**WORK ORDER**
Without the pictures, set down the records below word for word.
----- EXERCISE INPUT
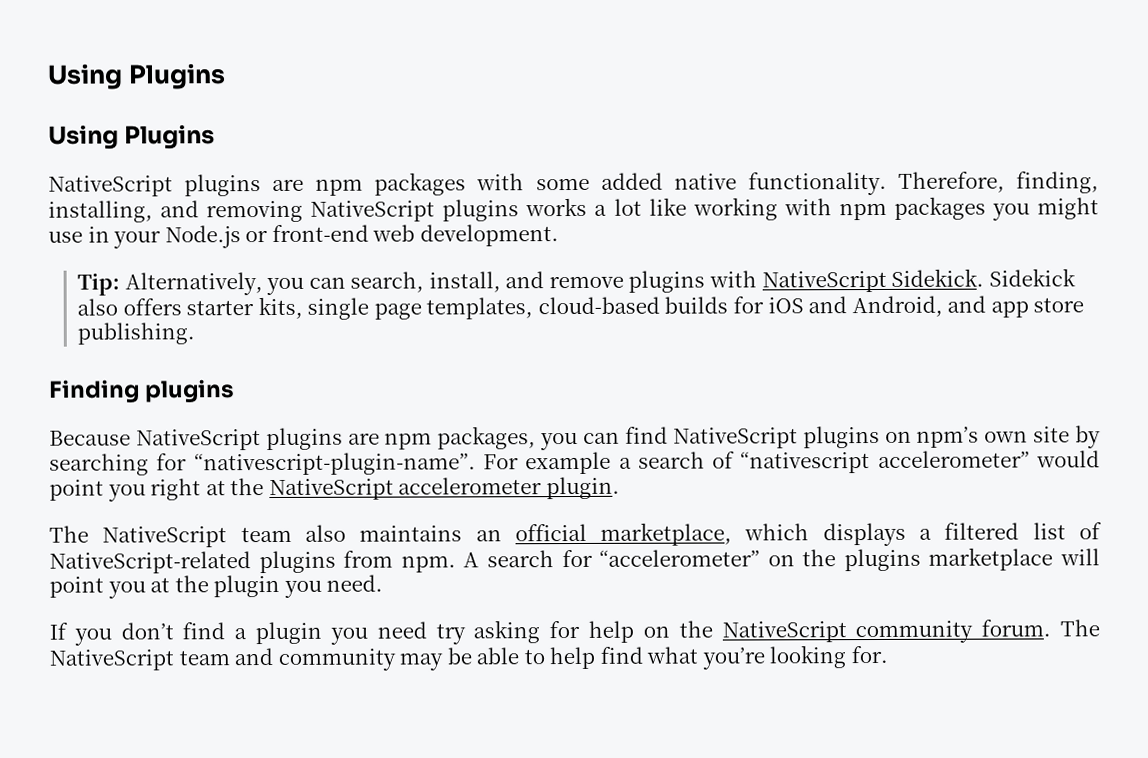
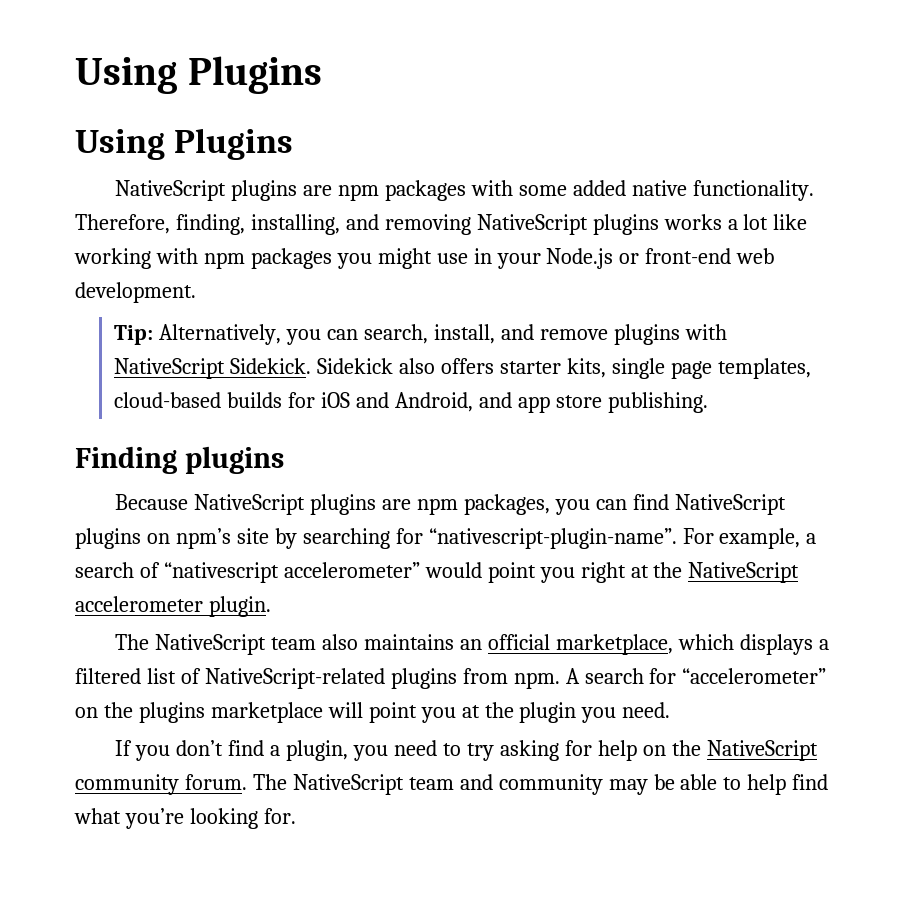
- Because NativeScript plugins are npm packages, you can find NativeScript plugins on npm’s own site by searching for “nativescript-plugin-name”.
+ Because NativeScript plugins are npm packages, you can find NativeScript plugins on npm’s site by searching for “nativescript-plugin-name”.
- For example a search of “nativescript accelerometer” would point you right at the NativeScript accelerometer plugin.
+ For example, a search of “nativescript accelerometer” would point you right at the NativeScript accelerometer plugin.
- If you don’t find a plugin you need try asking for help on the NativeScript community forum.
+ If you don’t find a plugin, you need to try asking for help on the NativeScript community forum.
----------
**YOUR SOLUTION**
- Because NativeScript plugins are npm packages, you can find NativeScript plugins on npm’s own site by searching for “nativescript-plugin-name”.
+ Because NativeScript plugins are npm packages, you can find NativeScript plugins on npm’s site by searching for “nativescript-plugin-name”.
- For example a search of “nativescript accelerometer” would point you right at the NativeScript accelerometer plugin.
+ For example, a search of “nativescript accelerometer” would point you right at the NativeScript accelerometer plugin.
- If you don’t find a plugin you need try asking for help on the NativeScript community forum.
+ If you don’t find a plugin, you need to try asking for help on the NativeScript community forum.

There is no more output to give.